__What is being asked__.
If a line in the listing below contains the word "RetroArcher", count it, then please give only the number of such lines.

__Data provided__.
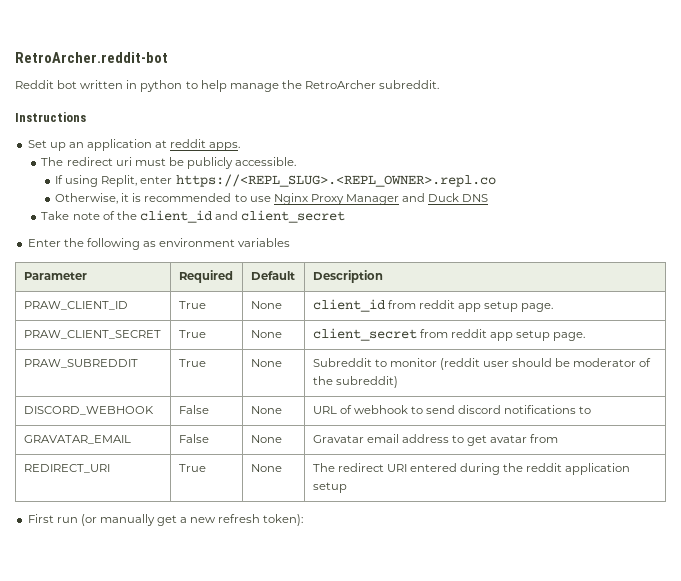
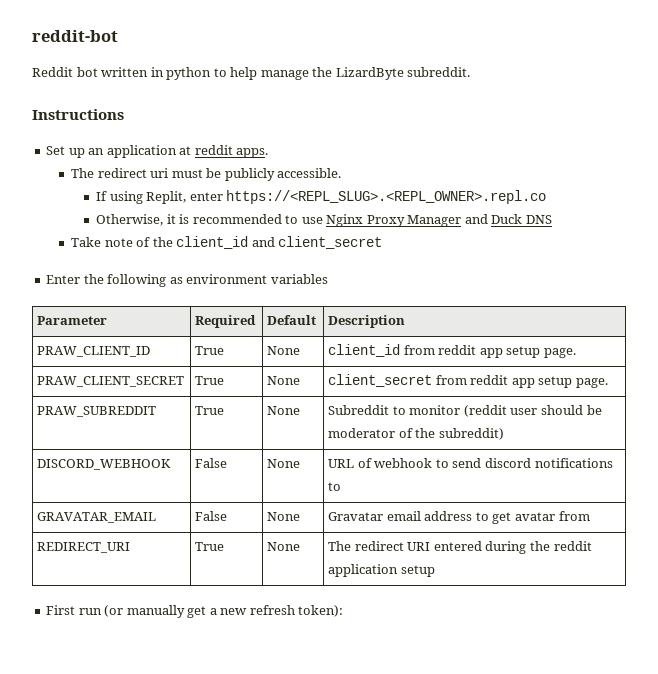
[15,52,168,63] RetroArcher.reddit-bot -> [32,30,118,42] reddit-bot
[304,80,376,89] RetroArcher -> [335,67,404,80] LizardByte

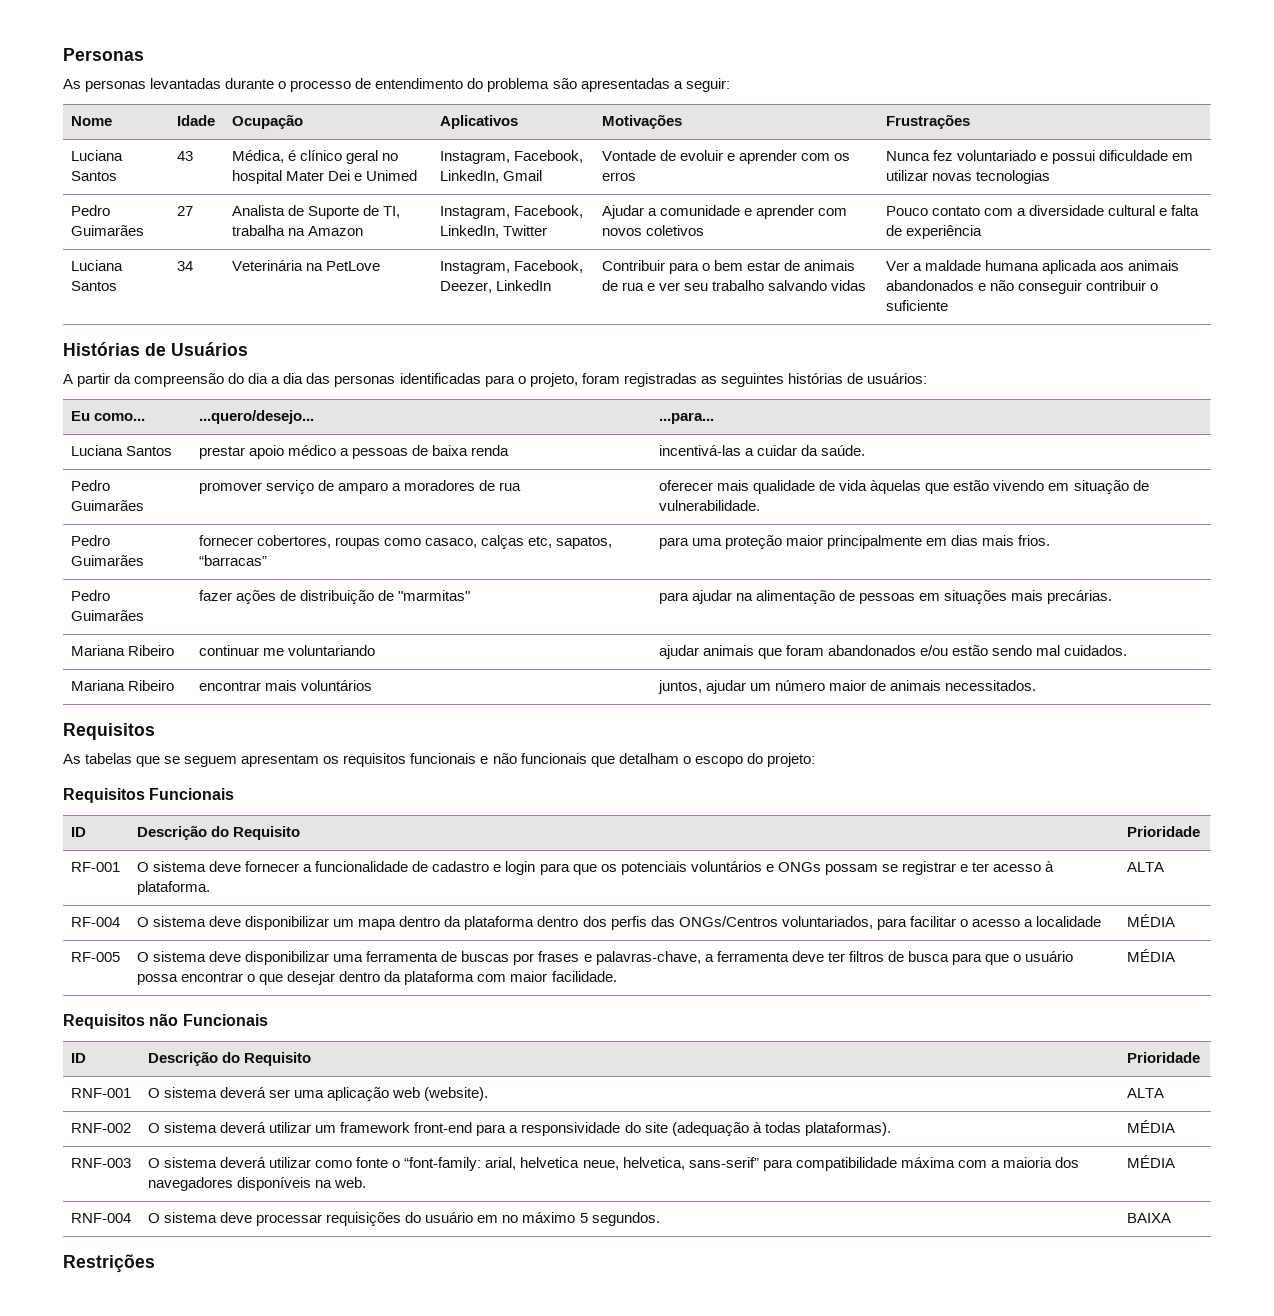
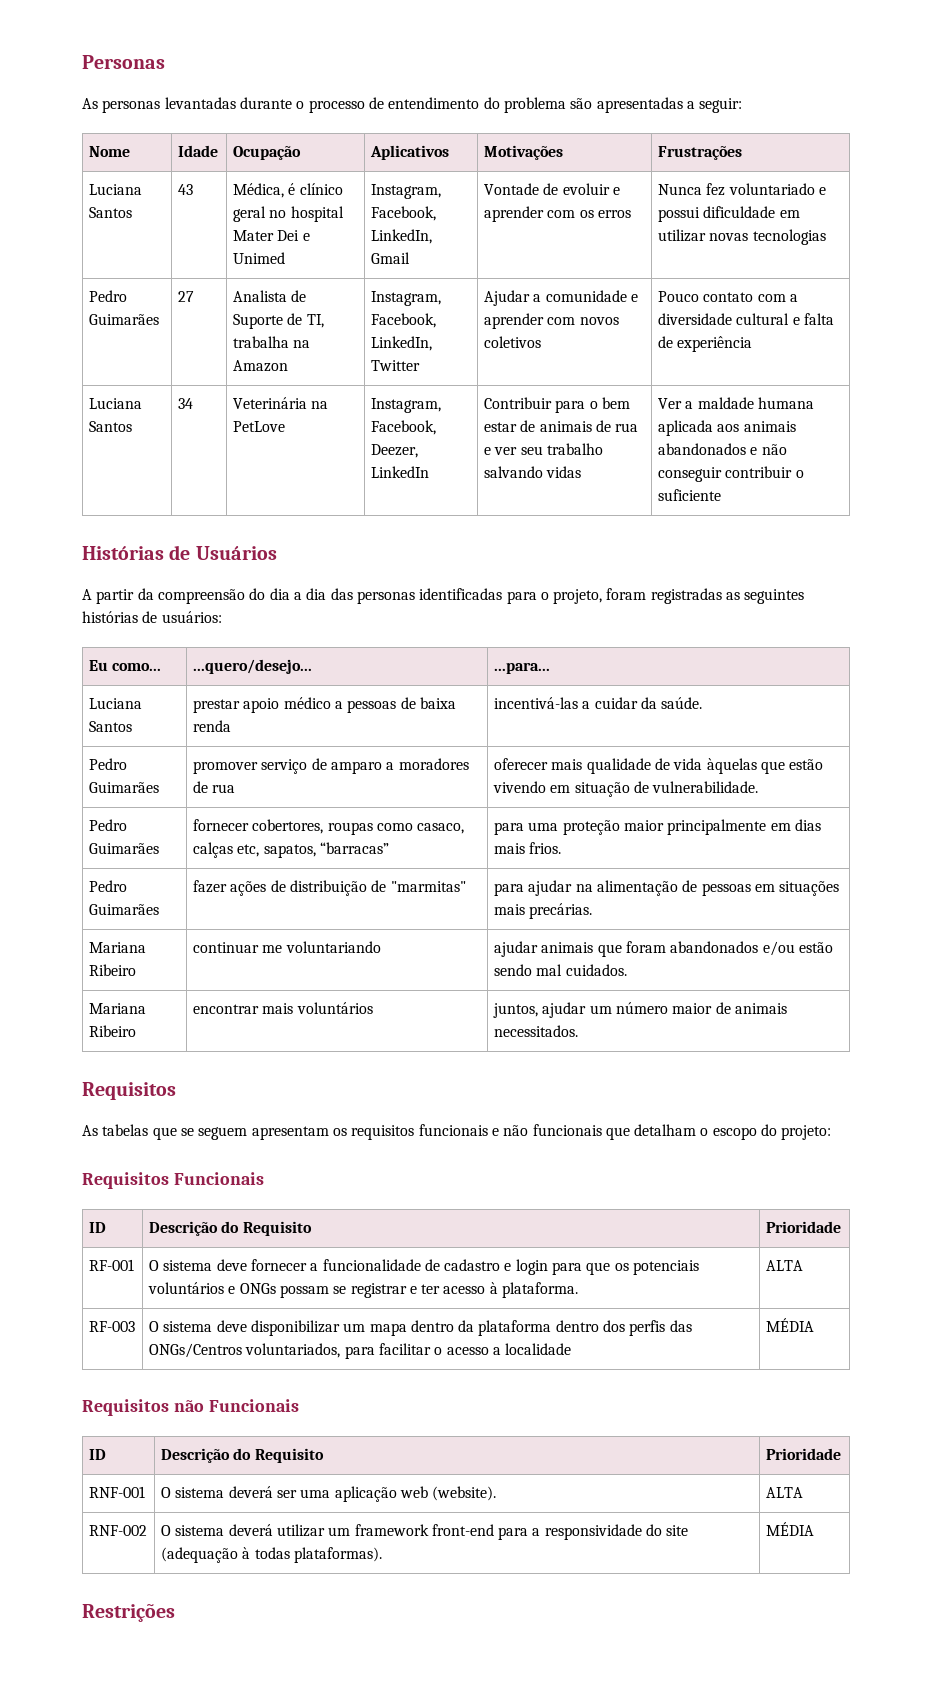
[71,917,121,927] RF-004 -> [88,1321,135,1332] RF-003
[71,952,121,962] [137,951,1074,965] [137,971,617,985] [1127,949,1176,962] // RF-005 | O sistema deve disponibilizar uma ferramenta de buscas por frases e palavras-chave, a ferramenta deve ter filtros de busca para que o usuário possa encontrar o que desejar dentro da plataforma com maior facilidade. | MÉDIA -> (814, 1325) none
[71,1158,132,1168] [148,1157,1079,1171] [148,1177,367,1191] [1127,1155,1176,1168] [71,1213,132,1223] [148,1212,660,1226] [1127,1213,1172,1223] // RNF-003 | O sistema deverá utilizar como fonte o “font-family: arial, helvetica neue, helvetica, sans-serif” para compatibilidade máxima com a maioria dos navegadores disponíveis na web. | MÉDIA // RNF-004 | O sistema deve processar requisições do usuário em no máximo 5 segundos. | BAIXA -> (814, 1529) none

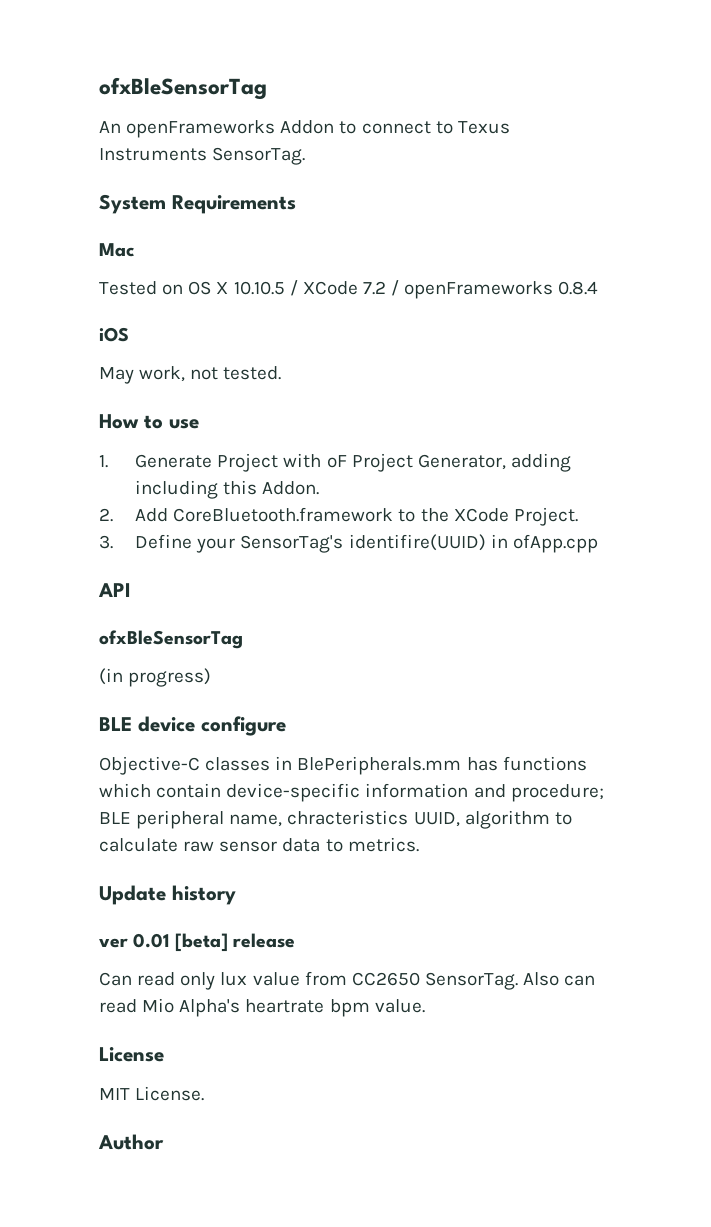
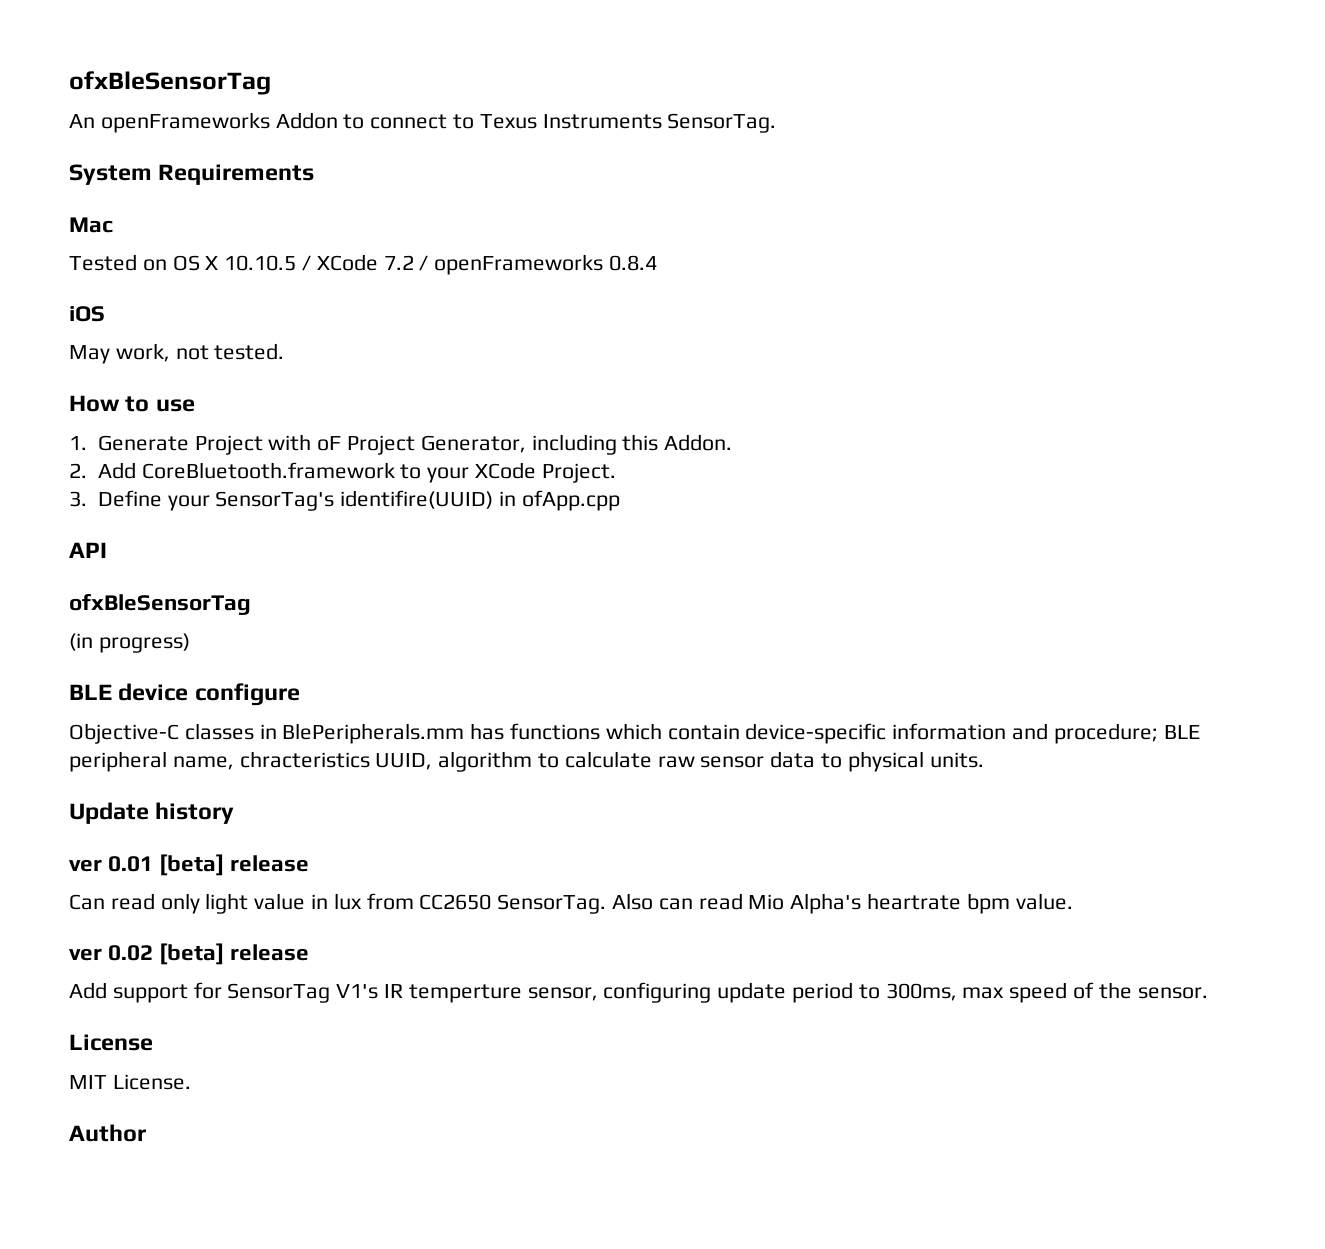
[510,453,571,472] adding -> (526, 444) none
[420,508,449,522] the -> [427,467,470,483] your
[347,837,419,852] metrics. -> [847,751,984,772] physical units.
[220,972,300,986] lux value -> [205,893,362,914] light value in lux
(425, 1006) none -> [69,943,310,965] [69,982,1208,1003] // ver 0.02 [beta] release // Add support for SensorTag V1's IR temperture sensor, configuring update period to 300ms, max speed of the sensor.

__Expected output__.
2